Homem de macacão azul segura capacete amarelo e papel em fábrica iluminada por luz natural.

Motivos que levaram à medida

A Coindu, fabricante de componentes internos para automóveis com sede em Vila Nova de Famalicão, informa que hoje conta com 752 funcionários e atribui a decisão de recorrer ao 'lay-off' - que pode atingir 493 pessoas - aos desafios que vem enfrentando "devido à conjuntura global e à redução de encomendas do setor automóvel".

Segundo a empresa, a combinação de acontecimentos recentes ligados às tarifas de importação em grandes mercados globais, como Estados Unidos e China, somada às guerras na Ucrânia e no Oriente Médio, "tem causado um impacto negativo na confiança do mercado".

Esse ambiente, afirma a Coindu, tem se refletido diretamente na indústria automotiva, pressionando a operação e reduzindo o faturamento da companhia.

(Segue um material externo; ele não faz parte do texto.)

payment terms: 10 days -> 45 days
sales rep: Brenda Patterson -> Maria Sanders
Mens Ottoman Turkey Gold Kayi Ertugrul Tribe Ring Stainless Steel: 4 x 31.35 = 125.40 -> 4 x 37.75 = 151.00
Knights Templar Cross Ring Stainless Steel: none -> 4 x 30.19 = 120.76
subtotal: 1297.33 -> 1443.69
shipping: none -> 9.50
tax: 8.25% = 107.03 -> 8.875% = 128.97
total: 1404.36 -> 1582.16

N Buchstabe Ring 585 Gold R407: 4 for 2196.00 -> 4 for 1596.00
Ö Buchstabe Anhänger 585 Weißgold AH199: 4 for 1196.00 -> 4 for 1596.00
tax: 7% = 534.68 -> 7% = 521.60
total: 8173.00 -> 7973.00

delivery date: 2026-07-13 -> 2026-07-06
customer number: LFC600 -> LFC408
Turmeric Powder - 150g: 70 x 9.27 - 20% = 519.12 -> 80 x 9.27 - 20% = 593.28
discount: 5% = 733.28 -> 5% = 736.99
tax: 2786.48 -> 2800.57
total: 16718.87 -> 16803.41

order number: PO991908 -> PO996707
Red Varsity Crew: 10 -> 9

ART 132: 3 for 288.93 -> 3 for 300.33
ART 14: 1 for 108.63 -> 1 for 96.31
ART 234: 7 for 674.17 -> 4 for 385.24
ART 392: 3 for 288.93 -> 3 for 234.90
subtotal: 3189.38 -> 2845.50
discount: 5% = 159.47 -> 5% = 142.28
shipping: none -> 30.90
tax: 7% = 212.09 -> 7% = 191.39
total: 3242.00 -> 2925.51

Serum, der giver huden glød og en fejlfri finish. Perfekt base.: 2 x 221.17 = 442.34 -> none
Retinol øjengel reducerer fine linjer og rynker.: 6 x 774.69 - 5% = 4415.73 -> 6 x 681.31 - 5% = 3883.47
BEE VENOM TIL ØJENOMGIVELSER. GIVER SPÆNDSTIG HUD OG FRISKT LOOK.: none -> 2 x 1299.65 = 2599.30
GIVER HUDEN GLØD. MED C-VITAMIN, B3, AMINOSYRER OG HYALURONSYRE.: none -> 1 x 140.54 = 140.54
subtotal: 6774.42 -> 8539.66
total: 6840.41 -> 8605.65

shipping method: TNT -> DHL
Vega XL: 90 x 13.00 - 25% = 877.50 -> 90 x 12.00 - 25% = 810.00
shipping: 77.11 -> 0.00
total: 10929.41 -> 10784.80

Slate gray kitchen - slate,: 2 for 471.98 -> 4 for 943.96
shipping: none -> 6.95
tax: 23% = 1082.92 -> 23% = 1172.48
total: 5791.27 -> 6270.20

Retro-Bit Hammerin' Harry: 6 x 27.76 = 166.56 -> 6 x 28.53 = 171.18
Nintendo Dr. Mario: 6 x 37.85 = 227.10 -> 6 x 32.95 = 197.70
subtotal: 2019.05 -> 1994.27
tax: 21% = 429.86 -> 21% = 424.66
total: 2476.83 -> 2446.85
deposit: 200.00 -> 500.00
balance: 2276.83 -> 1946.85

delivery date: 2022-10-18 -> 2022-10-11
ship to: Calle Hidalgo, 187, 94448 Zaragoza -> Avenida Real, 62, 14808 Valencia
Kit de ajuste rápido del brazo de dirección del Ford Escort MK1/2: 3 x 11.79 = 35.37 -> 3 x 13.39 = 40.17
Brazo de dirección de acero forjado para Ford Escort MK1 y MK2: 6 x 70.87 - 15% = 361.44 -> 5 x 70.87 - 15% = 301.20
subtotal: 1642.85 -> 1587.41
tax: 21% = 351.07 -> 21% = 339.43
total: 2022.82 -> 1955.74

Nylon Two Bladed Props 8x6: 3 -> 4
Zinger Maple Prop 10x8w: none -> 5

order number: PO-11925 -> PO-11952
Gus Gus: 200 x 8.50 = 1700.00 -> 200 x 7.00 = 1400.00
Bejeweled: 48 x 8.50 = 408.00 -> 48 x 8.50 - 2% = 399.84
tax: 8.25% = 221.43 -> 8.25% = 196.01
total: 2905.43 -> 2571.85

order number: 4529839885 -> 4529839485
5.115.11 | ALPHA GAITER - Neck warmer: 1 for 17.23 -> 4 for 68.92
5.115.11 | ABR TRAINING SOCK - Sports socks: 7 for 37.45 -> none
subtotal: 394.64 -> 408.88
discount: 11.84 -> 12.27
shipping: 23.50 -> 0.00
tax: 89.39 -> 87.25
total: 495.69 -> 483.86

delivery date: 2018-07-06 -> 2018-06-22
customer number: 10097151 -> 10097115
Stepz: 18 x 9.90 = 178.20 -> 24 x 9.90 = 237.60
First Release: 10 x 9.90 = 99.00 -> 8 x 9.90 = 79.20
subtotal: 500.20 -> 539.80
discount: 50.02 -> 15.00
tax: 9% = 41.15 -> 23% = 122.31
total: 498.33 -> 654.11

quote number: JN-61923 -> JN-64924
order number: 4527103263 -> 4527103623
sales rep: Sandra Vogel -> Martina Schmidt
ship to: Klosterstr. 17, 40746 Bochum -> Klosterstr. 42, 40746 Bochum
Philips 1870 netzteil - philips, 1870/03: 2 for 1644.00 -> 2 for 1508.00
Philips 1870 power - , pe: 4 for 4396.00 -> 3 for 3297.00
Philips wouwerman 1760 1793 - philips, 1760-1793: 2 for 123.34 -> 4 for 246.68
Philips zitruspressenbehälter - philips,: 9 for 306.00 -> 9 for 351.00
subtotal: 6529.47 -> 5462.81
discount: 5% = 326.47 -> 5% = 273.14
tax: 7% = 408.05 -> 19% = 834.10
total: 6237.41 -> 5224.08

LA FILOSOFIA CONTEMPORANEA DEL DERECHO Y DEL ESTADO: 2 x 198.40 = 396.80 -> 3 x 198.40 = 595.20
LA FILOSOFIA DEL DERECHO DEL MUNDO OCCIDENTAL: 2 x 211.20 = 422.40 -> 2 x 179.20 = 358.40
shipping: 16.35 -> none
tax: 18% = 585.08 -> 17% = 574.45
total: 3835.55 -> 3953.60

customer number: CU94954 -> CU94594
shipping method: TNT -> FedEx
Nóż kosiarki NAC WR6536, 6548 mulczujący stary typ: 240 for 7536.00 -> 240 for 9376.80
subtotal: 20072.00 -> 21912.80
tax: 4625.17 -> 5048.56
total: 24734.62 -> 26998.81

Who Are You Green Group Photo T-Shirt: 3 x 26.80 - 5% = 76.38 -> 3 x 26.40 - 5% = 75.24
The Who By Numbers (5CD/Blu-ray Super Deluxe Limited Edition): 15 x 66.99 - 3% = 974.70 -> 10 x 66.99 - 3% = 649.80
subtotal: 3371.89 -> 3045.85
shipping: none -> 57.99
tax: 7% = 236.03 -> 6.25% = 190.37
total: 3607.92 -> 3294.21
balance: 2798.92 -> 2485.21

Como o 'lay-off' será aplicado na Coindu em 2026

"Para responder ao excesso temporário de pessoal e à pressão financeira, a empresa vai implementar um 'lay-off' de seis meses, de maio a novembro de 2026. No total, estima-se que as várias fases deste processo venham a abranger 493 colaboradores de diferentes áreas de atividade da empresa ao longo de 2026", detalha a empresa.

A administração diz que a decisão foi tomada e comunicada aos trabalhadores nesta semana, "inserida no contexto do diálogo aberto e transparente que a administração vem mantendo com a organização, colaboradores e demais 'stakeholders' [partes envolvidas] ao longo de todo o processo de reestruturação".

A Coindu acrescenta que, diante das dificuldades que persistem, o regime agora aprovado será colocado em prática "de forma gradual e limitada, abrangendo trabalhadores sem ocupação efetiva ou afetados pelo setor em que trabalham".

Ainda de acordo com a empresa, a suspensão de contratos vai depender das necessidades de produção e seguirá critérios objetivos, sociais e operacionais.

"Todos os setores da empresa serão impactados em diferentes graus e momentos, sendo a medida aplicada de forma faseada para reduzir e repartir o impacto entre os trabalhadores", completa.

Histórico recente e expectativa para 2027

A retração das encomendas no setor já havia levado a Coindu a realizar dois despedimentos coletivos no ano passado.

Mesmo com esse cenário, a empresa afirma que "mantém o compromisso de minimizar o impacto sobre os colaboradores" e diz acreditar em uma retomada da atividade em 2027, considerando os projetos já garantidos. Segundo a Coindu, o ajuste é necessário, diante das atuais condições do mercado, para assegurar a sustentabilidade financeira e a continuidade futura do negócio.